Recent guest columnist Gary Midura is technically correct: Donald Trump is not an exact replica of Hitler or Mussolini [“Words matter, especially when using the word ‘fascism,‘” Gazette, March 3]. If that’s one’s only benchmark for labeling a government “fascist,” then of course there will always be some reason why we can’t use that word: the uniforms are the wrong color! They don’t goose-step and hardly ever do the one-arm salute! Or whatever. This is essentially a no-true-Scotsman argument.
We don’t have time for such sophistry. Instead of busying ourselves with word games, let’s see what Trump’s gang does have in common with those totalitarian regimes. One-party rule? Look at the partisan redistricting in Texas, California, and elsewhere. Suppression of opposition media? Look at CBS and the Washington Post. Imprisonment of political opponents? They’re trying; fortunately for us, Trump’s lawyers are not the sharpest tools in the box.
Today’s authoritarianism comes in many more flavors than the 1930s version. Start by combining Steve Bannon’s disinformation tactics, Stephen Miller’s replacement theory, Kristi Noem’s terror campaign, Pete Hegseth’s preening ignorance, and Elon Musk’s deranged techno-triumphalism.
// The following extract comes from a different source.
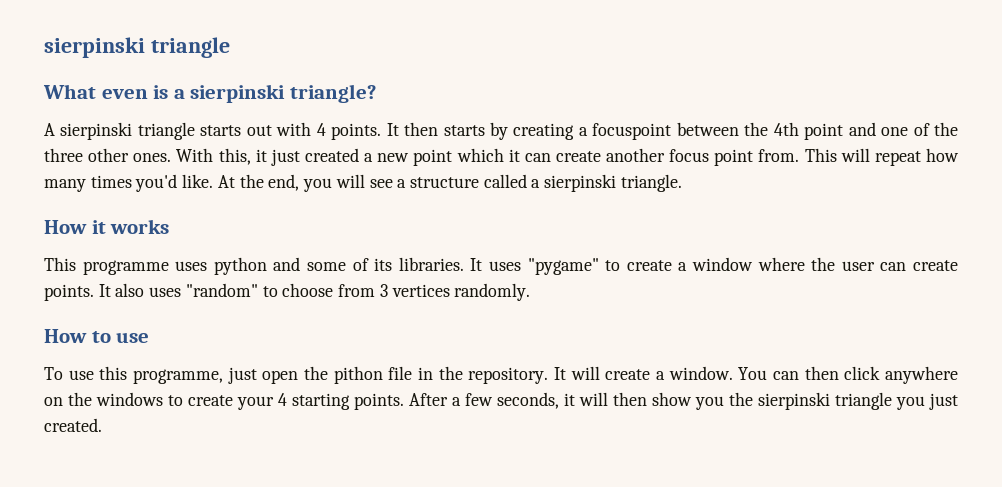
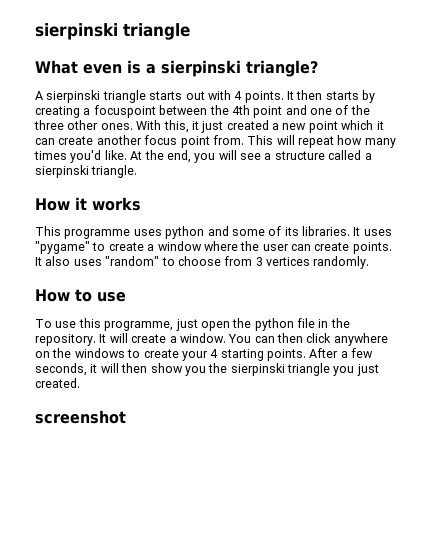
[333,366,383,384] pithon -> [254,318,294,331] python
(102, 425) none -> [35,410,126,424] // screenshot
Add the anti-democratic impulses of Victor Orban and the corruption of Ferdinand Marcos, Bashar al-Assad, or any other crumb-bum dictator โ so many to choose from! Drizzle with the cultic self-regard of Kim Jong Un and the imperial delusions of Vladimir Putin. If we need one word to sum up this toxic buffet of kleptocracy, oligarchy, militarism, white supremacy, racism, misogyny, and plain old thuggery, “fascism” is close enough.
What we’re experiencing is way outside the bounds of “flawed leadership” or “contentious democratic governance.” Don’t normalize it.
Constitutional safeguards and institutional checks have proven perilously inadequate. Don’t dismiss the danger with pedantic reassurances about our democratic ideals.
Opposition to Trump isn’t an intellectual debate. Don’t warn me about dialogue collapsing; I’m pretty sure it already has.
If “escalating a culture of contempt” is the worst outcome one can imagine, I would suggest getting out of the house more often.